TASK STATEMENT >>
Go through the material below and state how many lines include "grain", giving the number only.
----
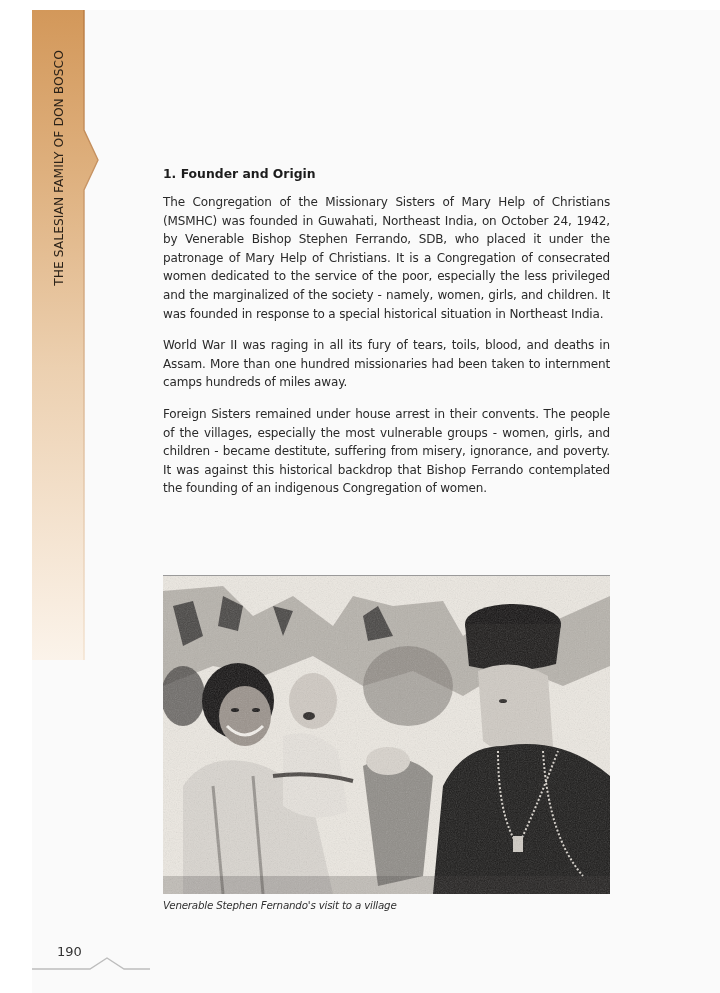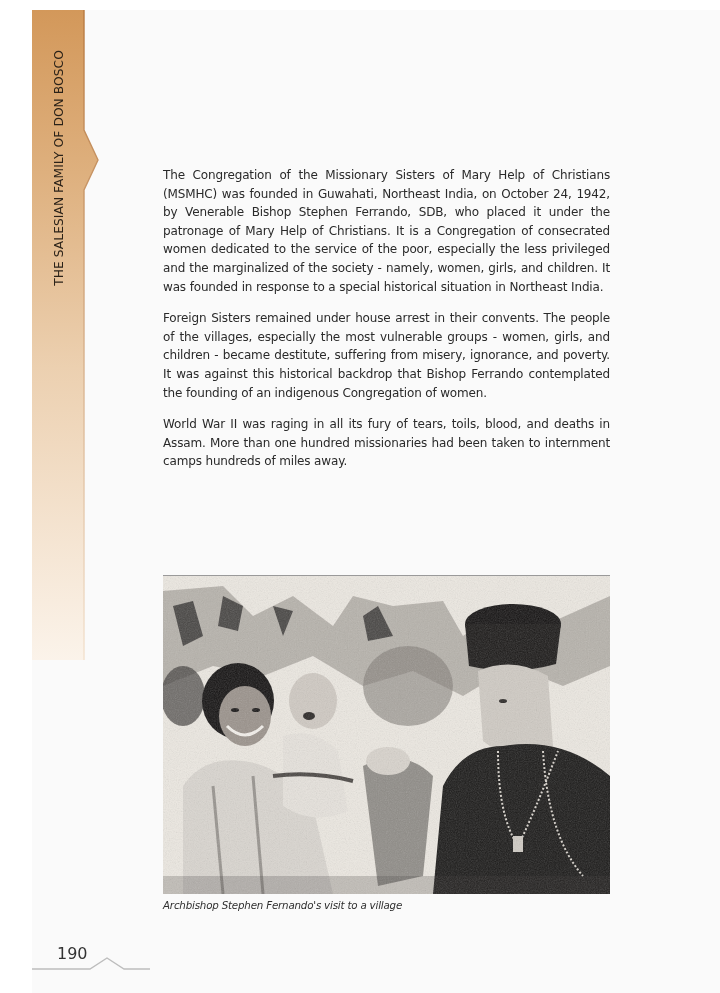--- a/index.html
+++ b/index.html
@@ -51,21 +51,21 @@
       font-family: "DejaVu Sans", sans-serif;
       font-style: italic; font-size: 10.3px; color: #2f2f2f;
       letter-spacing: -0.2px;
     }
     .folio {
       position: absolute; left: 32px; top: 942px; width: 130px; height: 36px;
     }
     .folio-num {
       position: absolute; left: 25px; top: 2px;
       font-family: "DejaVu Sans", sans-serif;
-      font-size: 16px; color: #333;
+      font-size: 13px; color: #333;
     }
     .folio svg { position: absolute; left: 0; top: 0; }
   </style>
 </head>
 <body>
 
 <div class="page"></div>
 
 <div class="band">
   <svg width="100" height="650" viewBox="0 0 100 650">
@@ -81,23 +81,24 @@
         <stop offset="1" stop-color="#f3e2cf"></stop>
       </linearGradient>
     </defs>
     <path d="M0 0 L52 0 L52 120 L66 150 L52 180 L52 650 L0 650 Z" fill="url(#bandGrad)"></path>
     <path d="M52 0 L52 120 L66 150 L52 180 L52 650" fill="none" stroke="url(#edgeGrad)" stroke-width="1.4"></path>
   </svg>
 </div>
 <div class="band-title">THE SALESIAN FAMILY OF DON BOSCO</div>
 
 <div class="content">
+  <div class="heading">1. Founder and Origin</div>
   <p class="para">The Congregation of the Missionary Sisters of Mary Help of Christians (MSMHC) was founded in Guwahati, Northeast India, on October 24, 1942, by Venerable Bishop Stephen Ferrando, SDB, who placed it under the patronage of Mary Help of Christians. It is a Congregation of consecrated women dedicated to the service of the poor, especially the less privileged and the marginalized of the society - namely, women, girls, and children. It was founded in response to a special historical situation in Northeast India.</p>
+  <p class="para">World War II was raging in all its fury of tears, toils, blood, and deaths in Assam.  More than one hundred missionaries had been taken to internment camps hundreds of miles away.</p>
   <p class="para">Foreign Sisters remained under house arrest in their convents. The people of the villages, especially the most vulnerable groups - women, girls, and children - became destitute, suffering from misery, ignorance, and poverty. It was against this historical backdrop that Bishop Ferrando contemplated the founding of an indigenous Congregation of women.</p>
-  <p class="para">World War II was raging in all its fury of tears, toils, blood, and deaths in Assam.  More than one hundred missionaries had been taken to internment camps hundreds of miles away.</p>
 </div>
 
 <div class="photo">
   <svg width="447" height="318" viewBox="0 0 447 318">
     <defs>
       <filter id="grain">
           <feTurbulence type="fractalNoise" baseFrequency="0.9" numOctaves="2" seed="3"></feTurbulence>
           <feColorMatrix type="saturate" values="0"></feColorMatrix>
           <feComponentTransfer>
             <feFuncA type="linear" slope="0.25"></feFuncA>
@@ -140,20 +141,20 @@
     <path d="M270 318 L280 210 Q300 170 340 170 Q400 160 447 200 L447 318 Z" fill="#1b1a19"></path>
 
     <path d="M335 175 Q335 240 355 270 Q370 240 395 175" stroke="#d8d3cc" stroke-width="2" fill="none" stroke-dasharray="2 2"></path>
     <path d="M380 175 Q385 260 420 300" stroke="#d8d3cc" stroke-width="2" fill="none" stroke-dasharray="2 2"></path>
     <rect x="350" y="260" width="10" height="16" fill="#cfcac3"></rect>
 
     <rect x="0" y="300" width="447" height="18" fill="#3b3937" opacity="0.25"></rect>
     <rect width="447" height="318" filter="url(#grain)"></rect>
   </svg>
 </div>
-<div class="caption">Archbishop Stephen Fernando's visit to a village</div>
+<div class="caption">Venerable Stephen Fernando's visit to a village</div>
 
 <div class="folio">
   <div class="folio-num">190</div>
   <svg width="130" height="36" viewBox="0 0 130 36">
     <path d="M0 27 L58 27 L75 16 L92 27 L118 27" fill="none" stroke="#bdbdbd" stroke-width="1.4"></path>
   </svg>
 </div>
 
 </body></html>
----
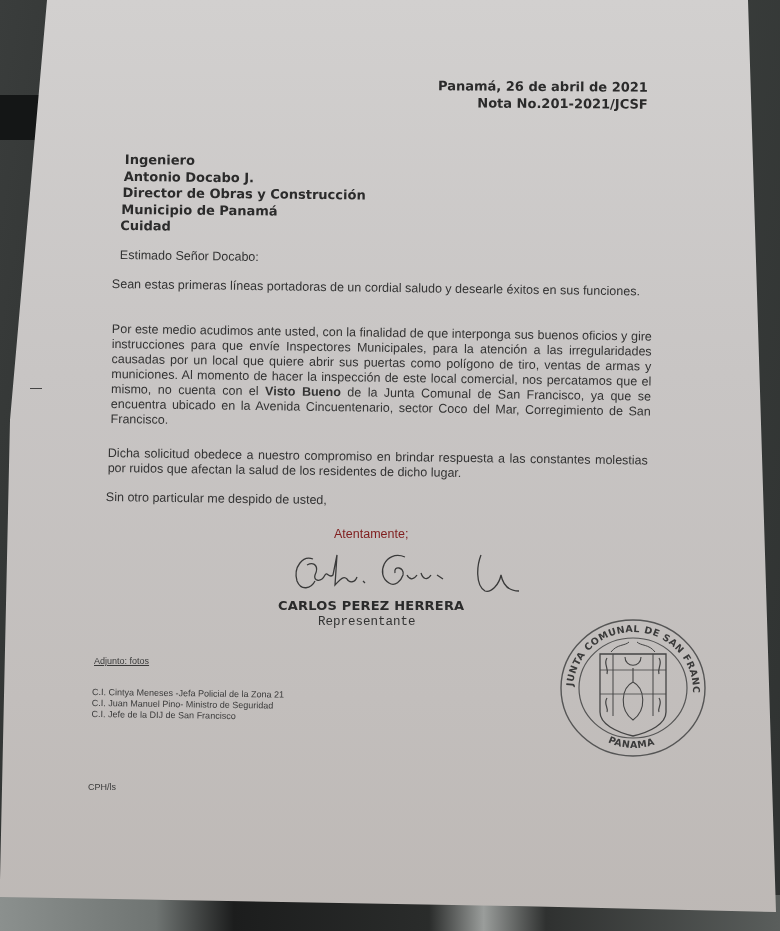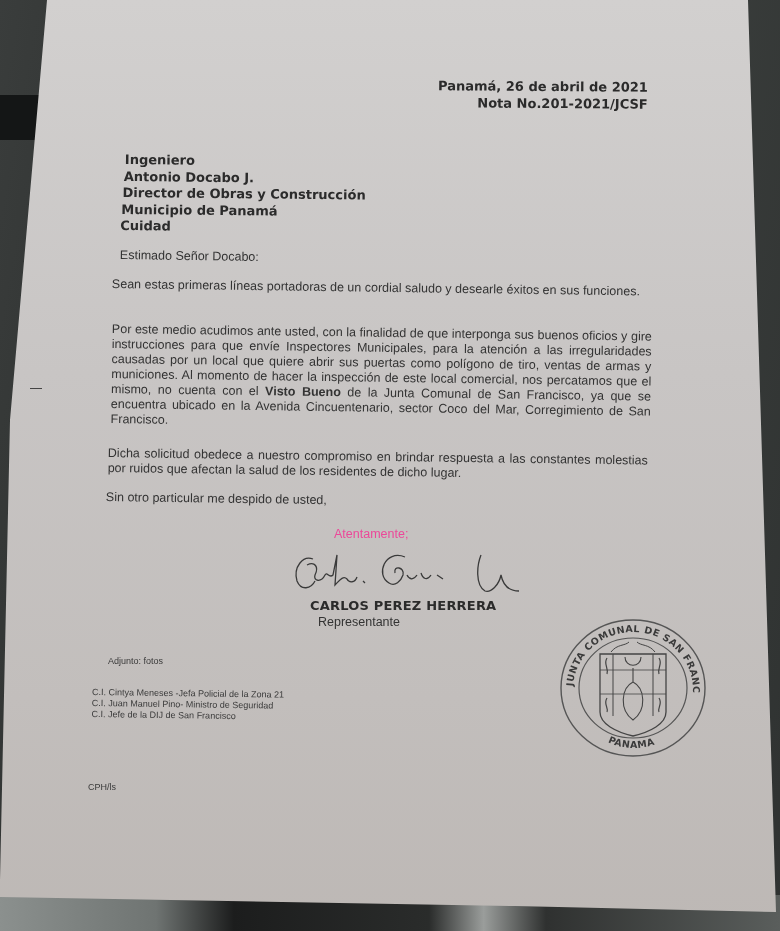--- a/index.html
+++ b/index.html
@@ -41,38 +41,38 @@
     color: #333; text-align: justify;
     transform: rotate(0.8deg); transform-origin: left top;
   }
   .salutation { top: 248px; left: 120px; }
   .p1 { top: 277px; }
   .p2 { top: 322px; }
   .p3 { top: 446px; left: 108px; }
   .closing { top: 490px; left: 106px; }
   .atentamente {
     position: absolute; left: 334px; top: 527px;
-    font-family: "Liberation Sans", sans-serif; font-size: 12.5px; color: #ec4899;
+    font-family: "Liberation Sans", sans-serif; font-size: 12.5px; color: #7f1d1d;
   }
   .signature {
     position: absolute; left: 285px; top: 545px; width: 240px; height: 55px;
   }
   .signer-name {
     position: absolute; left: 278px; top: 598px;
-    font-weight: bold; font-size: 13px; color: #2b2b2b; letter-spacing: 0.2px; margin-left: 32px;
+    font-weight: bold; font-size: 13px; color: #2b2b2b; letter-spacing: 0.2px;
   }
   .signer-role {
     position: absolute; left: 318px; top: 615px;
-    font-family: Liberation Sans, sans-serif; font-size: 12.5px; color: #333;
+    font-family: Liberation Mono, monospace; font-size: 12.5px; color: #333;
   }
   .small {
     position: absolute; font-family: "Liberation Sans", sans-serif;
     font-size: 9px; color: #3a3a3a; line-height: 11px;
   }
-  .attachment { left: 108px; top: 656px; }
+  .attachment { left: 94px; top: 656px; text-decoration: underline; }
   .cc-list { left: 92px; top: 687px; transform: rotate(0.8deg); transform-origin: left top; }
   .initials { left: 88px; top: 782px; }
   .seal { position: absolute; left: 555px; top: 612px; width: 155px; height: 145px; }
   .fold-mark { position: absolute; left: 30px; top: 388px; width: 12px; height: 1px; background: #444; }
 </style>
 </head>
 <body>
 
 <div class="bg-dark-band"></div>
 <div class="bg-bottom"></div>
----
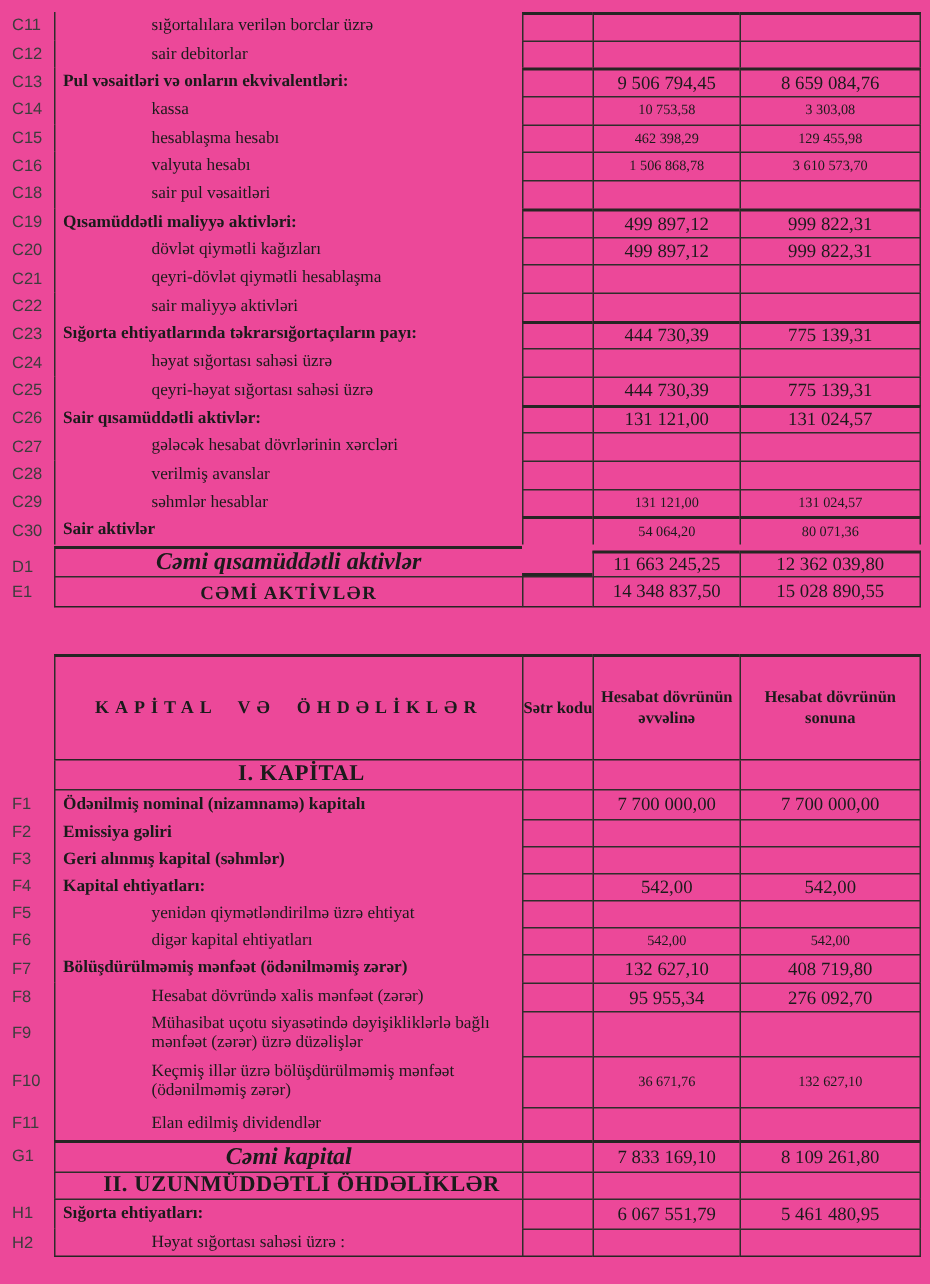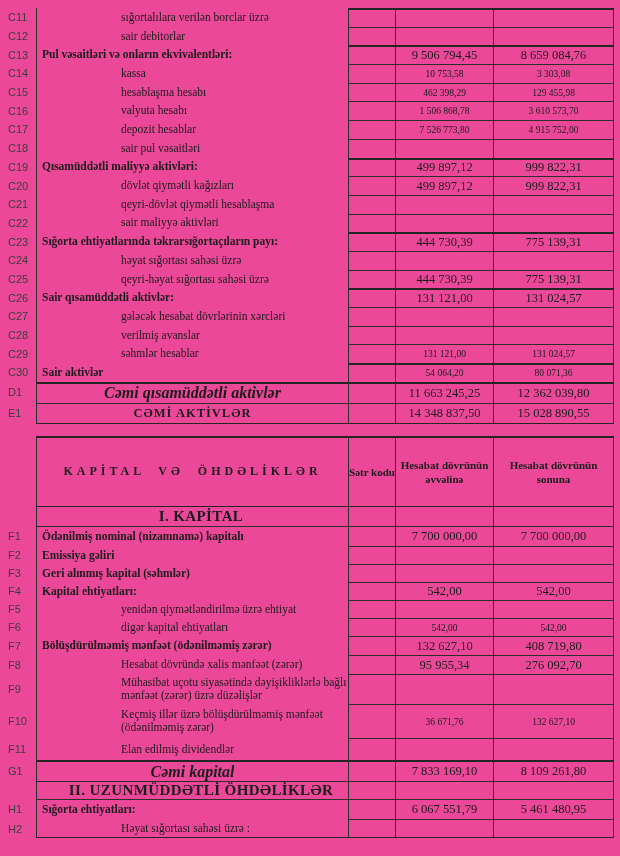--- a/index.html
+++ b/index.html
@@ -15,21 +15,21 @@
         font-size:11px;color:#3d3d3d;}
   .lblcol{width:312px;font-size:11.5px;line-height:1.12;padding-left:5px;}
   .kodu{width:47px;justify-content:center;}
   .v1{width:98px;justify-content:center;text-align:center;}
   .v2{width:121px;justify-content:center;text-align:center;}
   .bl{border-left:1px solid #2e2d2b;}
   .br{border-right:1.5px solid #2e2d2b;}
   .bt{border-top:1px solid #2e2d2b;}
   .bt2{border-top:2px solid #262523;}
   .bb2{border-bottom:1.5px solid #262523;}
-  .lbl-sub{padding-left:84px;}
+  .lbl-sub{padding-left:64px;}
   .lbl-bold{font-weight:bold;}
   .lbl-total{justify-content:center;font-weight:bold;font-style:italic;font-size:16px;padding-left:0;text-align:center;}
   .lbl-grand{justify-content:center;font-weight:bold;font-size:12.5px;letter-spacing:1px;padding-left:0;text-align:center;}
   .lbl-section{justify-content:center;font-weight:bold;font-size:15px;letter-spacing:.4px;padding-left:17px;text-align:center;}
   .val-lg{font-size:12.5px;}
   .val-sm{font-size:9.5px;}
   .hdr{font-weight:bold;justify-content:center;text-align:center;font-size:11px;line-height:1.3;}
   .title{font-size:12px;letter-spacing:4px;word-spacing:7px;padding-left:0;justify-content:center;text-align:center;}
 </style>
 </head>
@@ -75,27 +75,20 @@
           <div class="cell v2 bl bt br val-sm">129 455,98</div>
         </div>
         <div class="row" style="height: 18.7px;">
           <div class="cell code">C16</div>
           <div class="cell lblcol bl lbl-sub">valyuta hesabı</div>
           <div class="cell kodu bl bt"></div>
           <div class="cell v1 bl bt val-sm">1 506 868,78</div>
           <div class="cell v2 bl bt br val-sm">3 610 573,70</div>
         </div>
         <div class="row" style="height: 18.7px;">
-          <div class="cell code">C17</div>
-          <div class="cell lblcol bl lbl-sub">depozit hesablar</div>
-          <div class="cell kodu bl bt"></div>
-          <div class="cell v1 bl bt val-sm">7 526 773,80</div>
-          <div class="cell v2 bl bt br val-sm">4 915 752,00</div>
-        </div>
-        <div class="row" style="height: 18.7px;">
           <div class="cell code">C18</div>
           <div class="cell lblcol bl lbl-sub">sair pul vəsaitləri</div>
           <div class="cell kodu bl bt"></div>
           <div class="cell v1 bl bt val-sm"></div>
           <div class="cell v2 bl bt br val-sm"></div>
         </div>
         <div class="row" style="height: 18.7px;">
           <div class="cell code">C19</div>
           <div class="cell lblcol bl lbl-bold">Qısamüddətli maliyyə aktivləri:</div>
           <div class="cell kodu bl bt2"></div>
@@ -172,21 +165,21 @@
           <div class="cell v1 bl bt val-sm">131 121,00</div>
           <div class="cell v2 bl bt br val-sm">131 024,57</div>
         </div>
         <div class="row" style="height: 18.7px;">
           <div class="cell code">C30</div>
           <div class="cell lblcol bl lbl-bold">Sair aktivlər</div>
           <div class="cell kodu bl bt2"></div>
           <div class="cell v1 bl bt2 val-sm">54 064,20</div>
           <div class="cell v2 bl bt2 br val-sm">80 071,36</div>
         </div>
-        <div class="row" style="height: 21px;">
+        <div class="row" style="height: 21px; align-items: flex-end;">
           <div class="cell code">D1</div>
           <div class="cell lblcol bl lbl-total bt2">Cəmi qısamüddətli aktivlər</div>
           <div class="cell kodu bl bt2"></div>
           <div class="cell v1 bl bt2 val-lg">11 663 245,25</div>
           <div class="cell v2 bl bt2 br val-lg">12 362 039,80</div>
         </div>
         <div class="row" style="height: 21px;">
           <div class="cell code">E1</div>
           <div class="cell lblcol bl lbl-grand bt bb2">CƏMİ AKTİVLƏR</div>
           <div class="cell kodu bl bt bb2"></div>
----
OUTPUT OF THE TASK >>
2